Phoebe didn’t hurry; it was so pleasant outside. She’d passed the garden gate and was halfway back to the morning room when a soft thud sounded behind her, followed immediately by a child’s wail.
“Noooo! M’ball! How’m I gonna get it back?”
Turning, Phoebe located the ball that had bounced on the lawn, then rolled a little way. From beyond the wall came sounds of an agitated conference debating the wisdom of climbing the high wall to retrieve the ball.
Quickly walking back, she picked up the ball; hefting it in one hand, she walked toward the gate. “Don’t climb the wall! It’s got glass shards along the top. Wait a minute and I’ll bring your ball out to you.”

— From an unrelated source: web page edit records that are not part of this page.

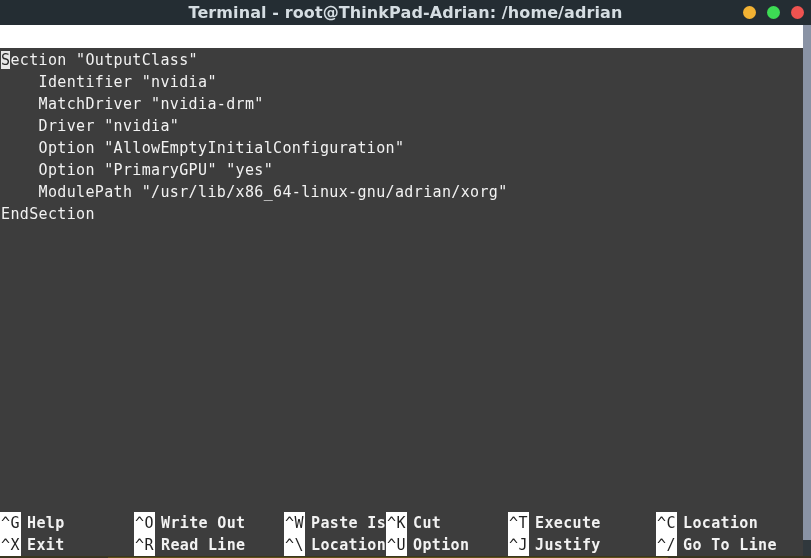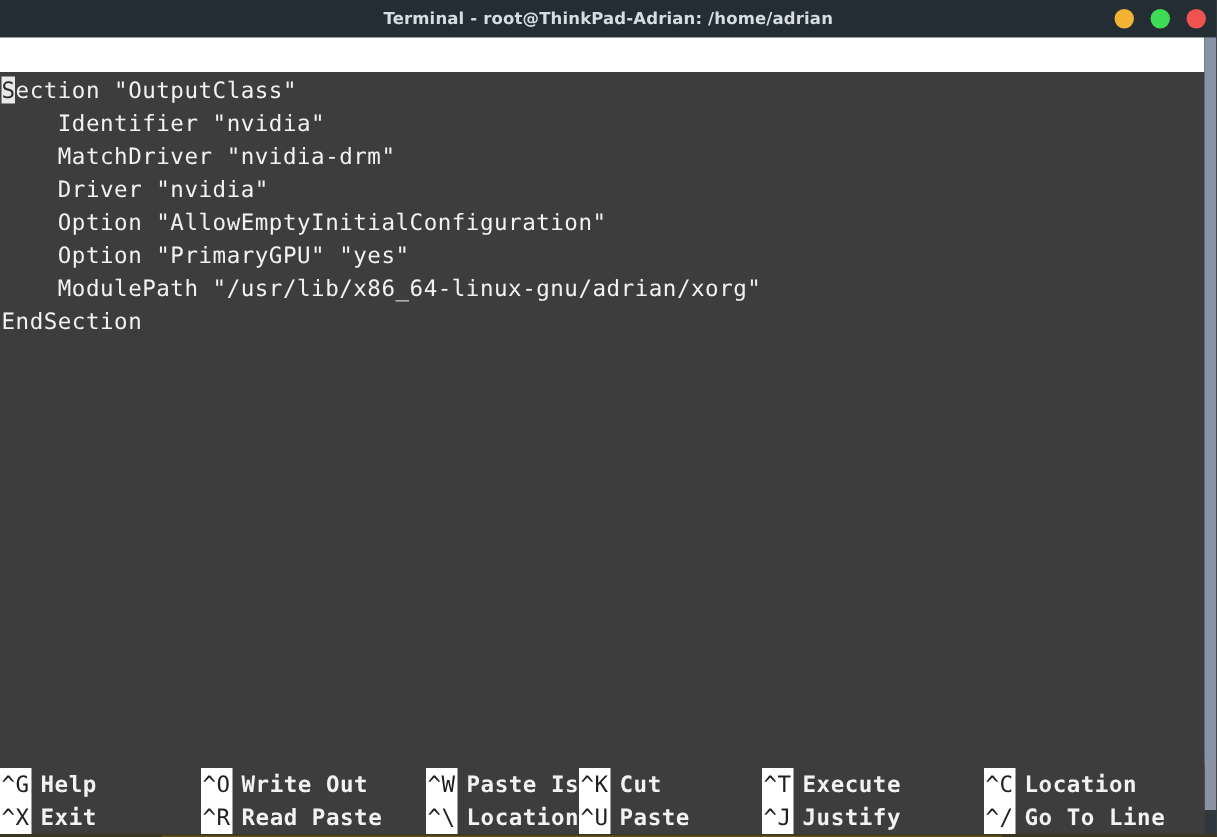"Terminal - root@ThinkPad-Adrian:" #titlebar-title { font-size: 11px -> 16px }
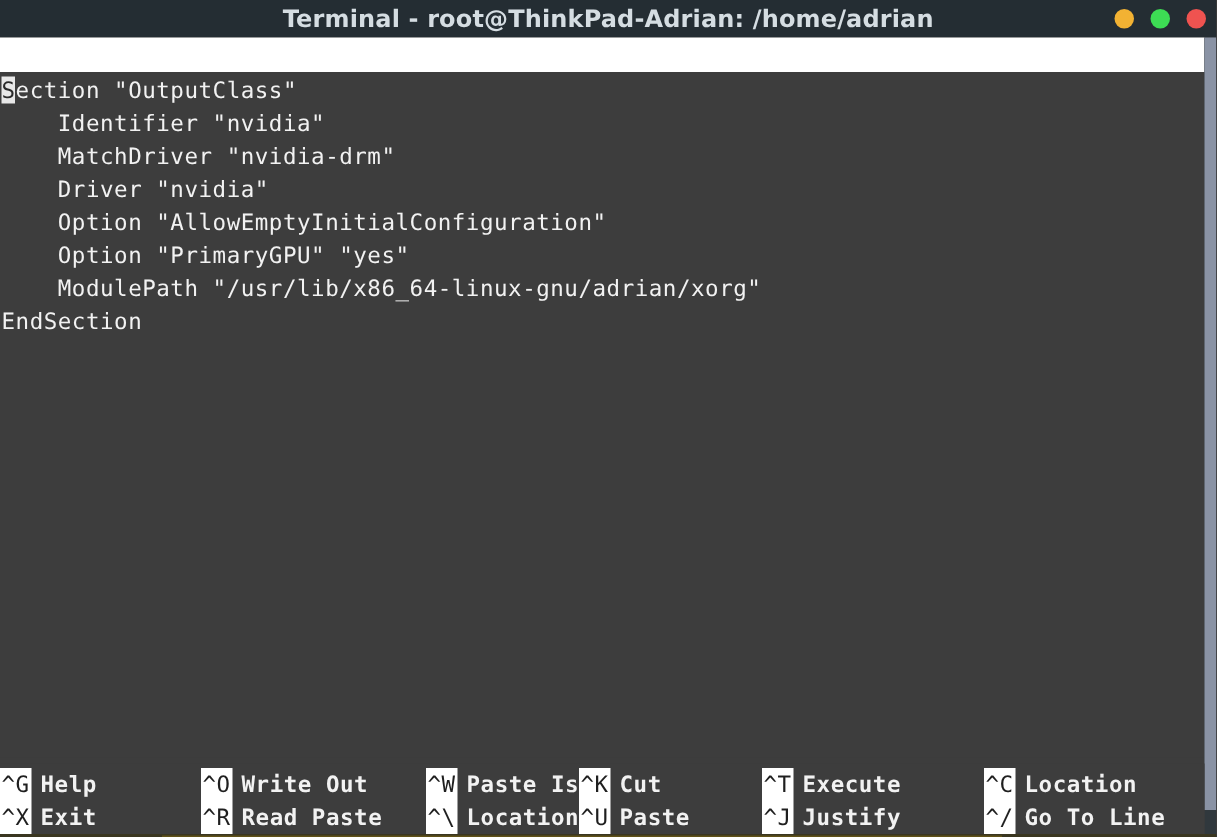"Read Paste" span.sc-label { text: Paste -> Line }
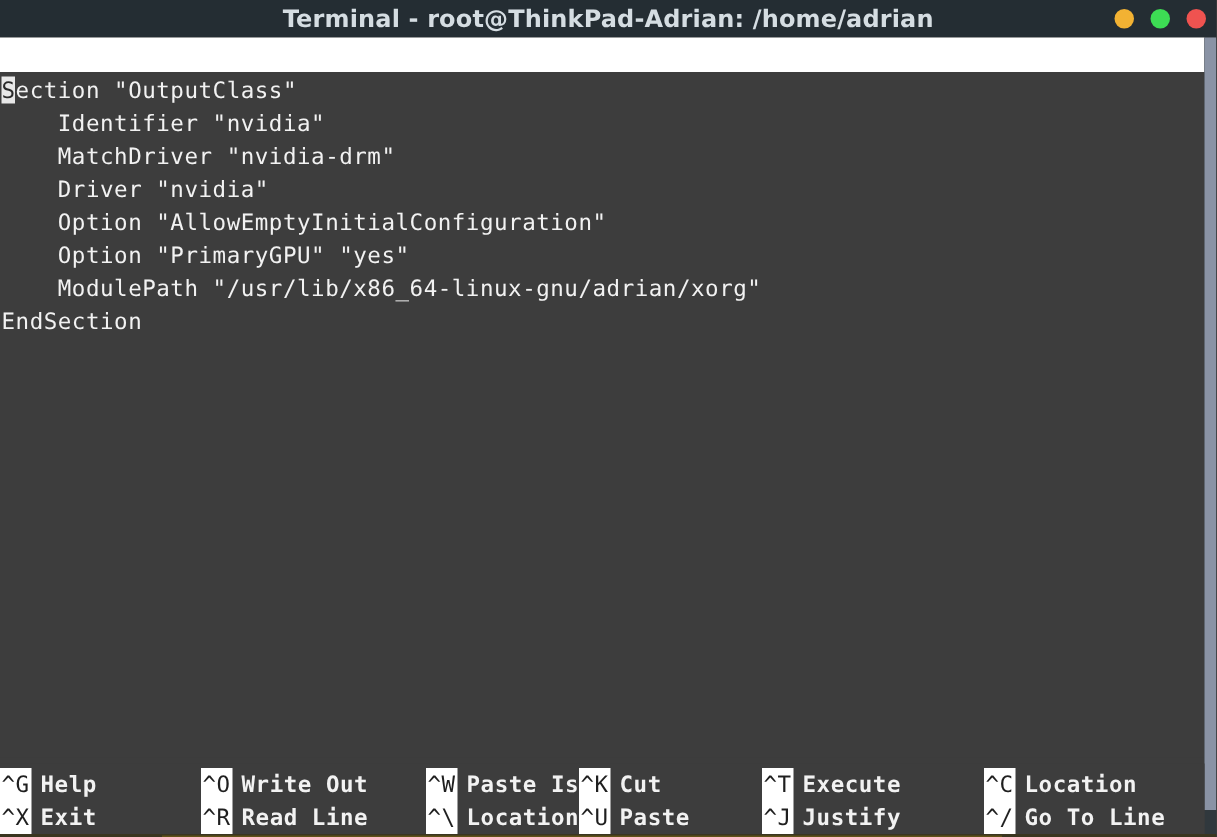"Paste" span.sc-label { text: Paste -> Option }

She thought of tossing the ball back over the wall, but she couldn’t be sure they wouldn’t miss it, and then it might bounce into the garden across the lane, inhabited by a very large bullmastiff. Lifting the key from the nail, she slid it into the lock, then turned; the bolt fell. Grasping the heavy latch, she pulled the gate wide—and blinked at the empty lane.
The sound of rushing, retreating footsteps reached her. Puzzled, she stepped through the gate, looking toward the street—and caught a fleeting glimpse of three urchins fleeing around the corner as if the hounds of hell were snapping at their heels.